Если б можно было сказать: «Я сирота», ей бы не пришлось ничего объяснять.

Может, называть себя полусиротой? Но это только вызовет новые вопросы, а ей не хотелось говорить об отце.

И первые дни в новой школе были бы гораздо проще.

«Привет, я Рози. Из „Спайс Герлз“ я люблю Мел Си. И я сирота».

После такого уверенного заявления ей бы сочувственно кивали в ответ. Может, даже поняли, что она таскает в груди свинцовый шар грусти. Что каждое утро ее сердце рвется заново, потому что подушка все еще хранит запах маминых духов, которые Рози распылила перед сном, чтобы легче было заснуть. Что она бы сделала что угодно – вытерпела любую боль, раздала все свои книги, навсегда бросила танцы – что угодно, только бы еще на пять минуточек почувствовать, как руку сжимает теплая мамина ладонь.

Если бы она могла называть себя сиротой, никто не посмел бы ее задирать.

Рози взяла галстук, лежащий поверх новенькой формы, разложенной на вешалках поперек кровати. Поднесла к шее, глянула в зеркало. Цвета ей не шли. Мама всегда говорила, что желтый ей лучше не носить. Рози перебросила галстук через шею, выпростала волосы, и кожа немедленно зачесалась от колючей материи. Что делать дальше, Рози не знала. Она не имела ни малейшего понятия, как завязывать галстук.

В магазине, когда они вместе вышли из душной примерочной, чтобы показаться Мэри, галстук Фиби был аккуратно завязан под подбородком. Она глянула на Рози в зеркало, изогнула одну бровь, и ее губы тронула натянутая улыбка, в которой от улыбки было одно название. Мэри покачала головой и отправила Фиби назад в примерочную, а потом аккуратно завязала лоскуток полосатой материи вокруг шеи Рози, приговаривая что-то про зайчика, который прыгает в норку и гонится за лисичкой. Слов Рози не запоминала: все больше прислушивалась к чудной интонации, гуляющей вверх и вниз.
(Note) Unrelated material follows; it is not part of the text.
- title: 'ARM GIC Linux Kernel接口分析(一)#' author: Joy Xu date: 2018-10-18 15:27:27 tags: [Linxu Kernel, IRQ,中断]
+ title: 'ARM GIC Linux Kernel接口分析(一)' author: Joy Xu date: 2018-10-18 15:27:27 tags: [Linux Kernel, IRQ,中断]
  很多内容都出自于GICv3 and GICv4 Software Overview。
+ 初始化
Она все еще не привыкла к шотландскому говору Мэри, слишком уж необычно он звучал. Необычно, но успокаивающе.

Если не брать в расчет последние месяцы, за всю жизнь она видела Мэри всего несколько раз. Почти все, что Рози было о ней известно, она знала с чужих слов: от отца, от сестер. Иногда, когда родители ссорились, мама говорила: «Уж извини, что не дотягиваю до твоей первой жены», а то и что-нибудь погрубее.

Мэри ругалась очень редко. И речь у нее была не такая резкая, как у мамы. Всегда плавная, переливчатая. Даже когда она сердилась на Фиби и повышала голос, то все равно говорила спокойно и мягко, точно вот-вот запоет. В ее доме не только пахло не так, как в лондонской квартире: он и звучал по-другому, размеренно и ровно. Гул большого холодильника на кухне, птичий щебет за окном, постоянное бормотание радио в глубине дома. Среди этих звуков не было неприятных, но с ними Рози ни на секунду не забывала, что это место, которое ей теперь следует называть домом, – вовсе не дом.

В груди запекло. Так ли уж она скучает по звукам дома? По истошным крикам из-за запертой двери ванной? Стоит ли держаться за эти крики? За вой, от которого ее охватывало чувство беспомощности, а папины глаза наполнялись слезами, пока он, сидя с Рози на диване и обнимая ее, приговаривал: «Маме скоро полегчает, цветик. Ей просто взгрустнулось».